Is your feature request related to a problem? Please describe. Add LLVM Code Coverage support to Rusty (for use with tools like llvm-cov), so that instrumentation is added to track program execution.

Another developer @HaithemLamri and I are interested in making this happen. We understand that this feature would be pretty complex to implement and not immediately useful for most users, so we’re mostly looking for higher-level support as to how and where this feature could best be integrated in Rusty.

From preliminary research, there seem to be two options for going about this:

  1. Implement the coverage spec from scratch, using LLVM primitive datatypes:
    1. Less future-proof, as the implementation will need to be updated as LLVM updates their code coverage specification (though this historically has not changed very frequently).
    2. This appears to be immediately possibly with only Inkwell primitives, without requiring changes to Inkwell or llvm_sys.
  2. Integrate using LLVM’s CoverageMapping classes:
    1. This would really simplify the code coverage data type generation, since it abstracts a lot of the generation.
    2. It appears that the Rust compiler team tied into these classes for Rust’s integration of LLVM code coverage.
    3. The primary issue with this is that these classes/modules don’t appear to be implemented in Inkwell or in llvm_sys (which Inkwell calls), and would likely have to be integrated into both underlying libraries, before being added to Rusty.
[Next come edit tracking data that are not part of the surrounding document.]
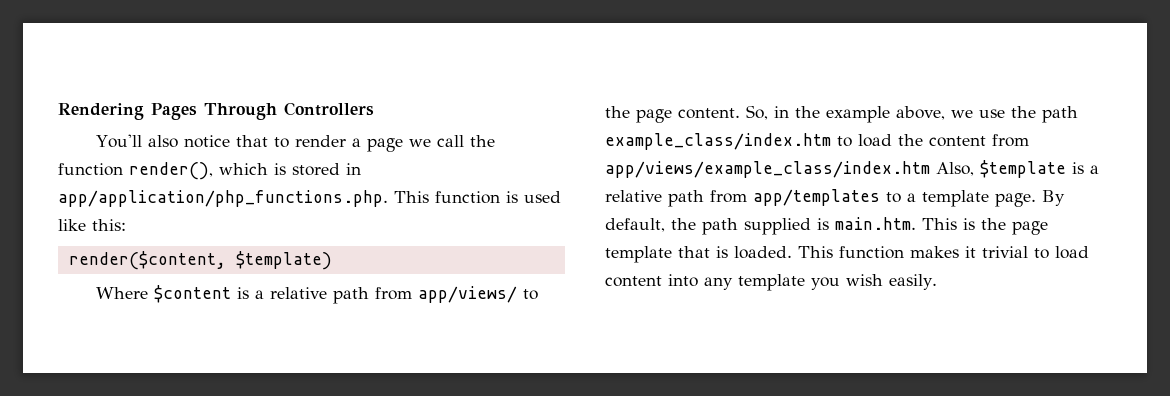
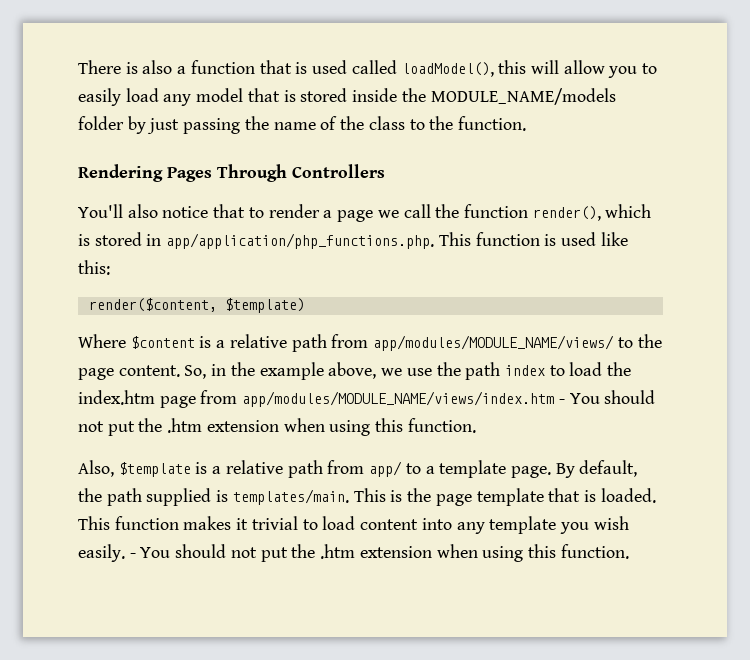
(58, 111) none -> [78,60,658,78] [78,88,616,106] [78,116,526,134] There is also a function that is used called loadModel(), this will allow you to easily load any model that is stored inside the MODULE_NAME/models folder by just passing the name of the class to the function. //
[417,286,517,303] app/views/ -> [373,335,615,351] app/modules/MODULE_NAME/views/
[605,133,831,150] example_class/index.htm -> [504,365,545,376] index
[929,134,1029,147] [605,161,930,178] content from app/views/example_class/index.htm -> [78,390,656,408] [78,418,476,436] index.htm page from app/modules/MODULE_NAME/views/index.htm - You should not put the .htm extension when using this function. //
[753,189,880,206] app/templates -> [369,461,403,477] app/
[835,217,916,230] main.htm. -> [232,489,349,505] templates/main.
(937, 282) none -> [129,544,629,562] - You should not put the .htm extension when using this function.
This seems like a major challenge.

From an initial assessment, the first option seems to be the quickest and easiest to implement barebones functionality… though the second would likely be better for maintainability in the long run.

**Additional Resources**

ghaith commented 1 year ago

This looks like a great idea. the second strategy you suggest by using the LLVM classes might not be out of the question. Inkwell exposes all the LLVM types using either a LLVMReference trait and the internal-getters feature or a as_mut_ptr method on elements (depending on the version, not sure which version rusty is on, might be the LLVMReference one still, but it might be worth updating) https://github.com/TheDan64/inkwell/pull/392

Also note that Inkwell and llvm-sys only wrap the llvm C api, if something is not in the C api you will need to get a raw handle on the specific objects and branch into the CPP classes.

I'd be happy to review some pull requests with this. I would suggest smaller PRs with that don't break functionality might be the easiest to review. A bigger PR might take a while.

corbanvilla commented 1 year ago

@ghaith thank you for pointing that out about the as_mut_ptr methods.... I didn't realize that! I'll take a look and see if that makes it possible to access everything we would need.

I like the idea of using the CoverageMappingGen classes if possible, since the LLVM IR that clang generates has some more complexity than what's in the specification. It would likely avoid some headaches down the road.